**Directions:** In the material below, some lines carry "seeing". Copy each such line.

**Task inputs:**
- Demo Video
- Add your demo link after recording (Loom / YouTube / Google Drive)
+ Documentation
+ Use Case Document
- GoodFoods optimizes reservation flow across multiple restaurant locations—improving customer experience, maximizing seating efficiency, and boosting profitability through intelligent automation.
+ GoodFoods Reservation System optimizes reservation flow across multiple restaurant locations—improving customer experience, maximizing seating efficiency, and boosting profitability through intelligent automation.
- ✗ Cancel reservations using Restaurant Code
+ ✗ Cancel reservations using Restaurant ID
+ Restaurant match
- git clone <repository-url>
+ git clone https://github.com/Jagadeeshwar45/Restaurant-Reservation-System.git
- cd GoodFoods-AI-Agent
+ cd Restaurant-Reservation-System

* * *

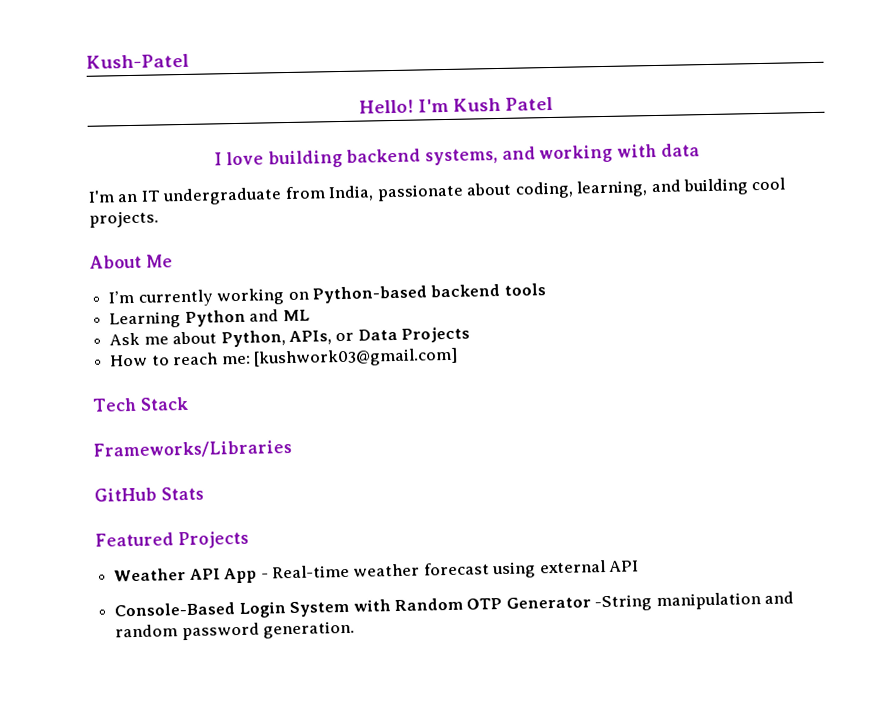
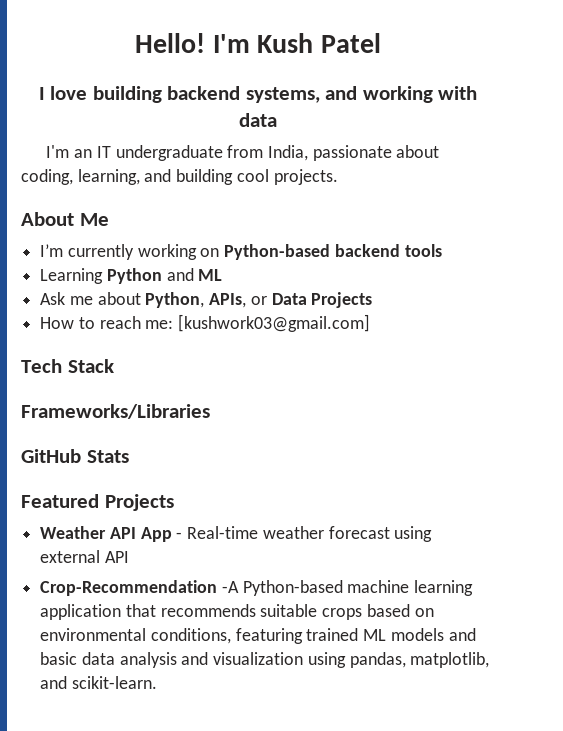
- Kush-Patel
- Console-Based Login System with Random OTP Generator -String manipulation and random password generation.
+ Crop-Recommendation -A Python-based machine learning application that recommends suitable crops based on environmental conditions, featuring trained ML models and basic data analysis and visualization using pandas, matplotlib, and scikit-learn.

---

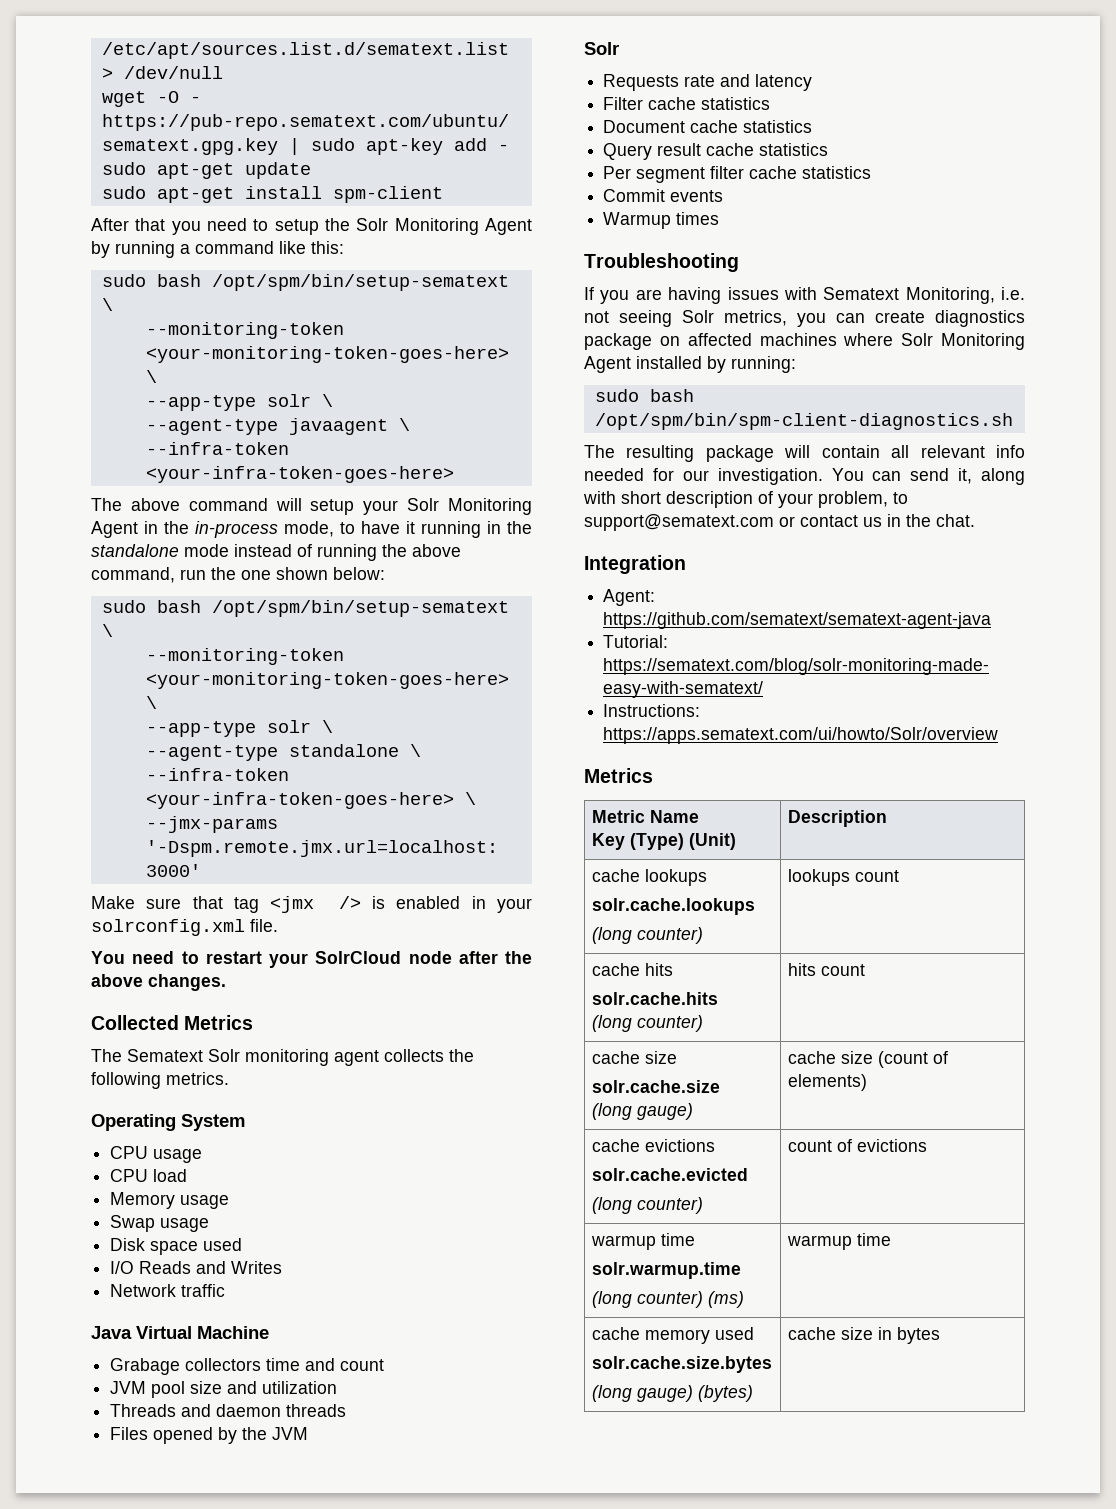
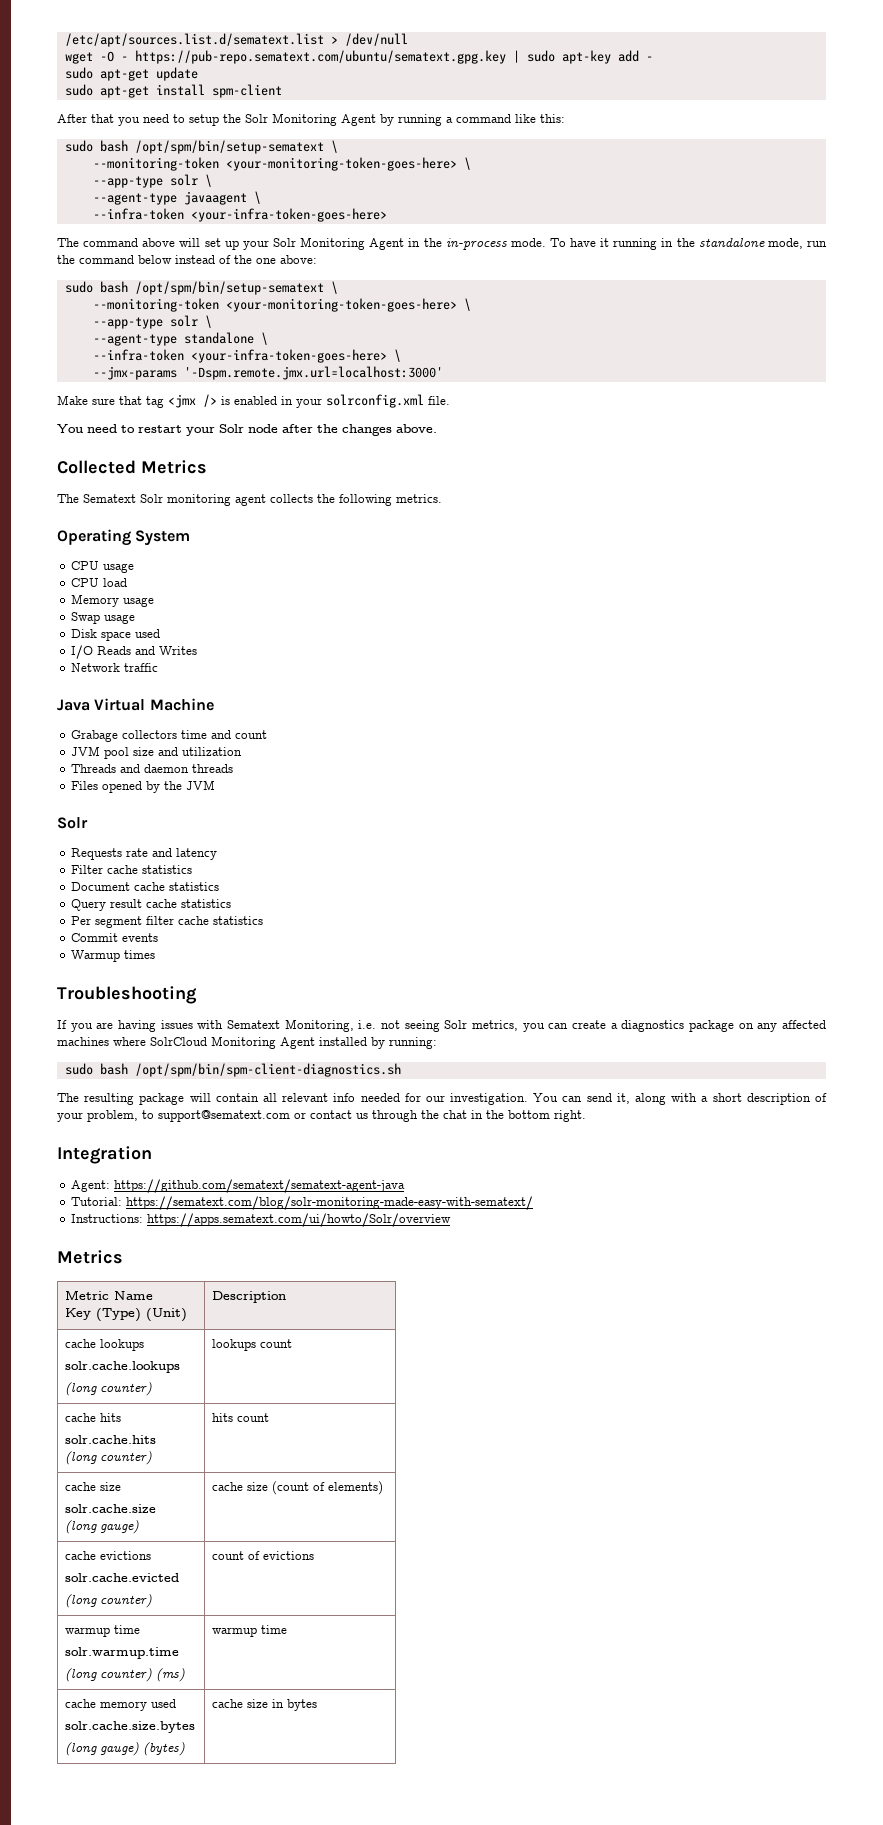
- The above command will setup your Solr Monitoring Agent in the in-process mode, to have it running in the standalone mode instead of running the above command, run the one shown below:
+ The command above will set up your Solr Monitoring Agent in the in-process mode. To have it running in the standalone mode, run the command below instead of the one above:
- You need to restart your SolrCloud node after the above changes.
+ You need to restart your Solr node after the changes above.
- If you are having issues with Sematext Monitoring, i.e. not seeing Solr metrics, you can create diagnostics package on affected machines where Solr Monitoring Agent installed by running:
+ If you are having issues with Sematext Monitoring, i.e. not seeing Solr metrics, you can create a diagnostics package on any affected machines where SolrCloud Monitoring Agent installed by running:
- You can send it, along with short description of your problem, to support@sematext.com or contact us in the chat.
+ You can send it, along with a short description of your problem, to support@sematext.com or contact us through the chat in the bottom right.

**Solved exercise:**
- If you are having issues with Sematext Monitoring, i.e. not seeing Solr metrics, you can create diagnostics package on affected machines where Solr Monitoring Agent installed by running:
+ If you are having issues with Sematext Monitoring, i.e. not seeing Solr metrics, you can create a diagnostics package on any affected machines where SolrCloud Monitoring Agent installed by running:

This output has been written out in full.